Data extracted from a collection
Segment Open

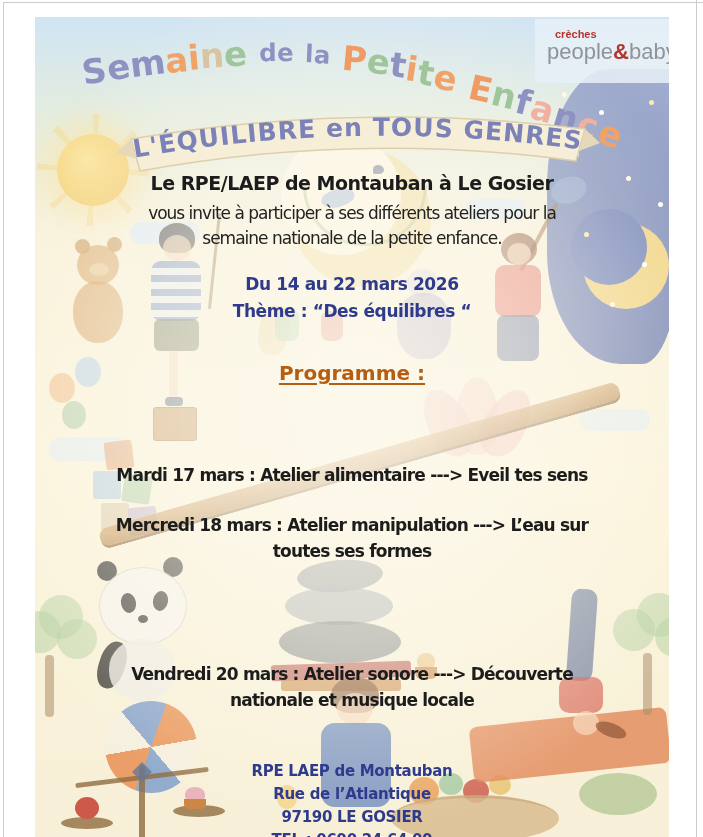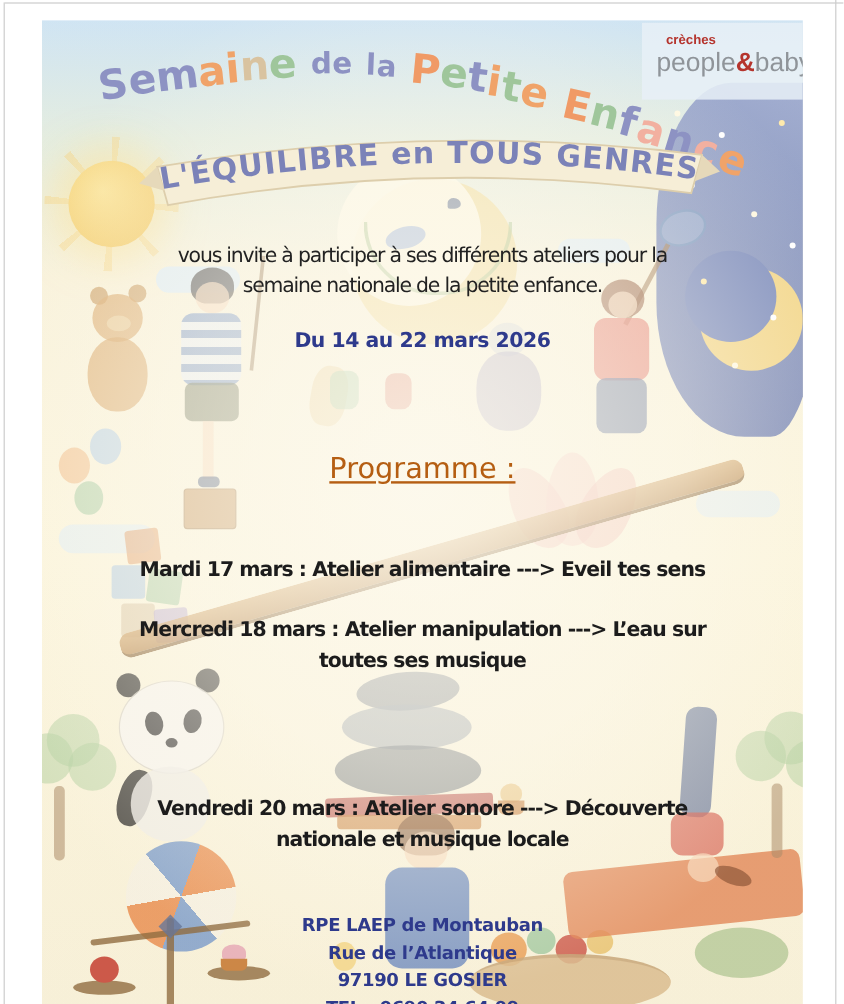--- a/index.html
+++ b/index.html
@@ -385,6 +385,7 @@
     <div id="logo-words"><span>people</span><span class="amp">&amp;</span><span>baby</span></div>
   </div>
 
+  <div class="txt" id="headline">Le RPE/LAEP de Montauban à Le Gosier</div>
   <div class="txt" id="para-1">vous invite à participer à ses différents ateliers pour la</div>
   <div class="txt" id="para-2">semaine nationale de la petite enfance.</div>
   <div class="txt" id="date-range">Du 14 au 22 mars 2026</div>

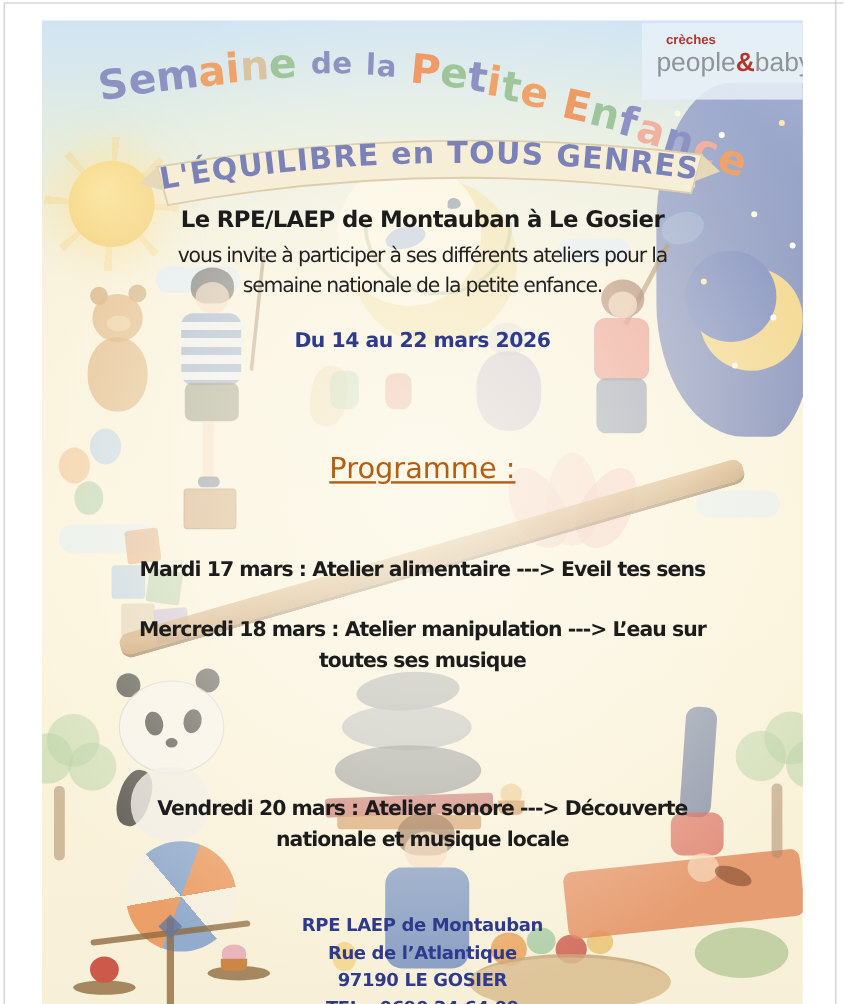--- a/index.html
+++ b/index.html
@@ -389,6 +389,7 @@
   <div class="txt" id="para-1">vous invite à participer à ses différents ateliers pour la</div>
   <div class="txt" id="para-2">semaine nationale de la petite enfance.</div>
   <div class="txt" id="date-range">Du 14 au 22 mars 2026</div>
+  <div class="txt" id="date-theme">Thème : “Des équilibres “</div>
   <div class="txt" id="programme"><span>Programme : </span></div>
 
   <div class="sched" id="sched-2">

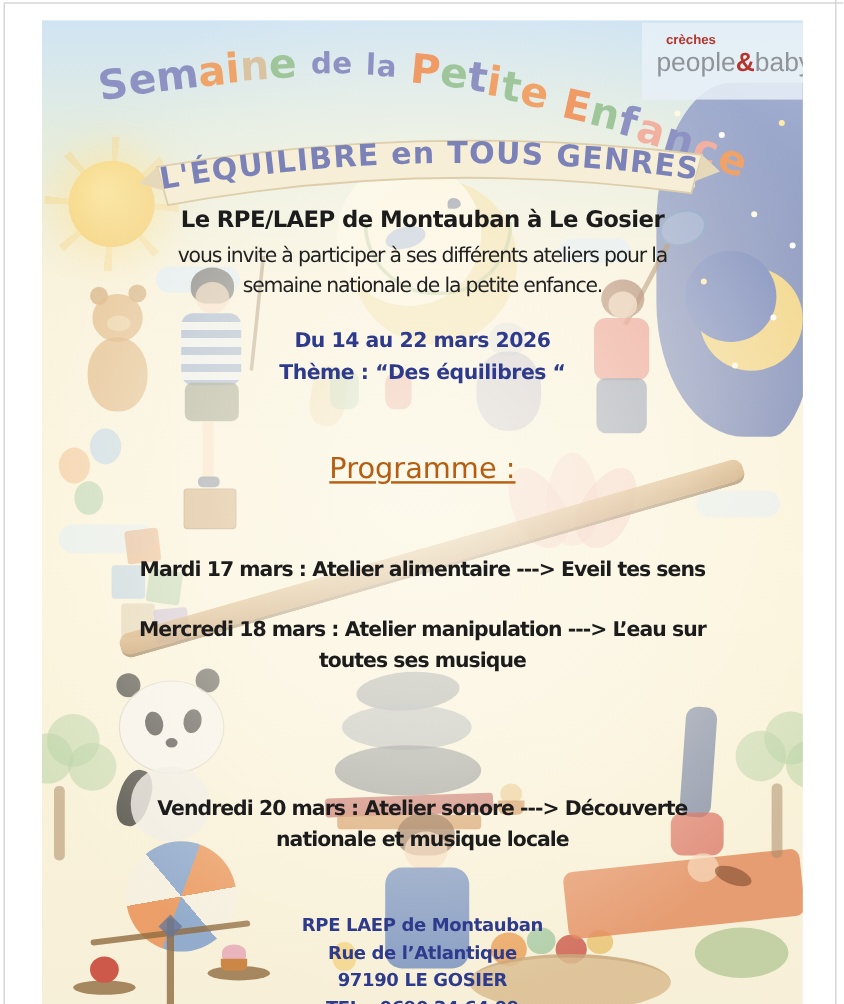--- a/index.html
+++ b/index.html
@@ -205,7 +205,7 @@
   #para-2{top:211px;font-size:17px;color:#222222;letter-spacing:-1px;}
   #date-range{top:257px;font-size:17px;font-weight:bold;color:#2e3a8c;letter-spacing:-0.4px;}
   #date-theme{top:284px;font-size:17px;font-weight:bold;color:#2e3a8c;letter-spacing:-0.4px;}
-  #programme{top:359px;font-size:24px;font-weight:normal;color:#b55e12;}
+  #programme{top:344px;font-size:20px;font-weight:bold;color:#b55e12;}
   #programme span{text-decoration:underline;text-decoration-thickness:2px;text-underline-offset:3px;}
   .sched{position:absolute;left:0;right:0;text-align:center;z-index:5;
     font-size:17px;font-weight:bold;color:#1c1c1c;letter-spacing:-0.8px;line-height:26px;}

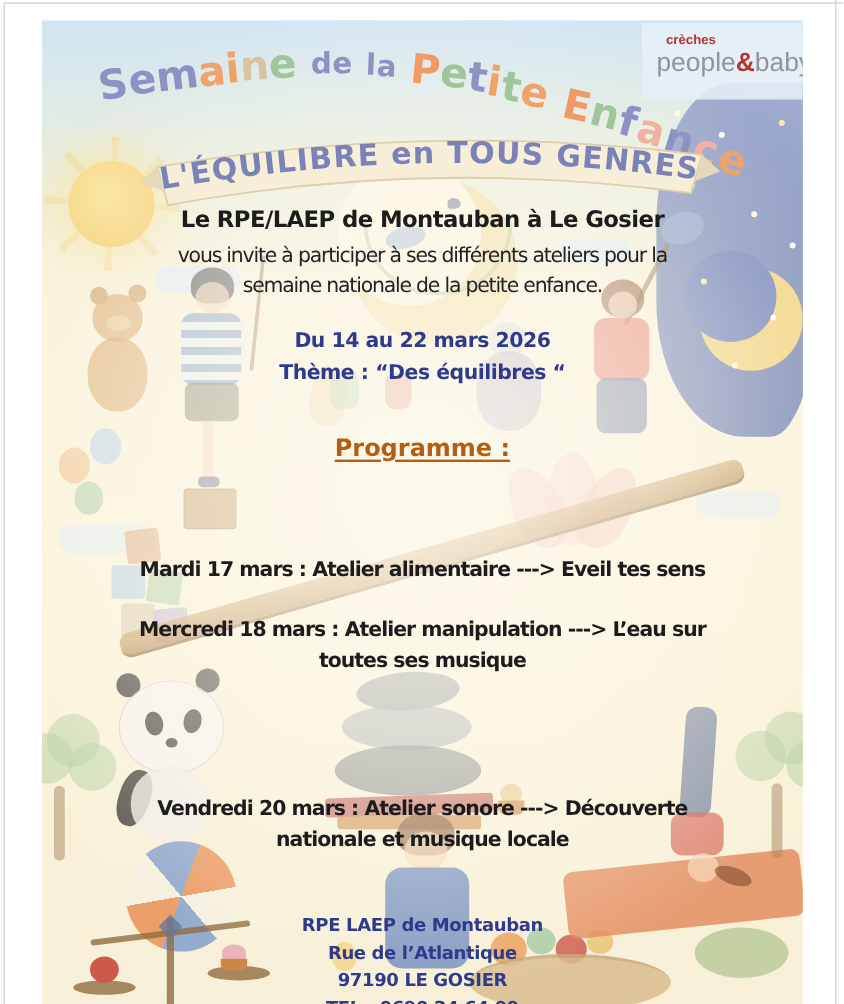--- a/index.html
+++ b/index.html
@@ -398,7 +398,7 @@
   </div>
   <div class="sched" id="sched-3">
     <div>Mercredi 18 mars : Atelier manipulation ---&gt; L’eau sur</div>
-    <div>toutes ses musique</div>
+    <div>toutes ses formes</div>
   </div>
   <div class="sched" id="sched-5">
     <div>Vendredi 20 mars : Atelier sonore ---&gt; Découverte</div>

Segment Closed

#### [Task to complete]
Lines holding the word "weight" should be copied from the entries above.

#### [Exercise result]
   #date-range{top:257px;font-size:17px;font-weight:bold;color:#2e3a8c;letter-spacing:-0.4px;}
   #date-theme{top:284px;font-size:17px;font-weight:bold;color:#2e3a8c;letter-spacing:-0.4px;}
-  #programme{top:359px;font-size:24px;font-weight:normal;color:#b55e12;}
+  #programme{top:344px;font-size:20px;font-weight:bold;color:#b55e12;}
     font-size:17px;font-weight:bold;color:#1c1c1c;letter-spacing:-0.8px;line-height:26px;}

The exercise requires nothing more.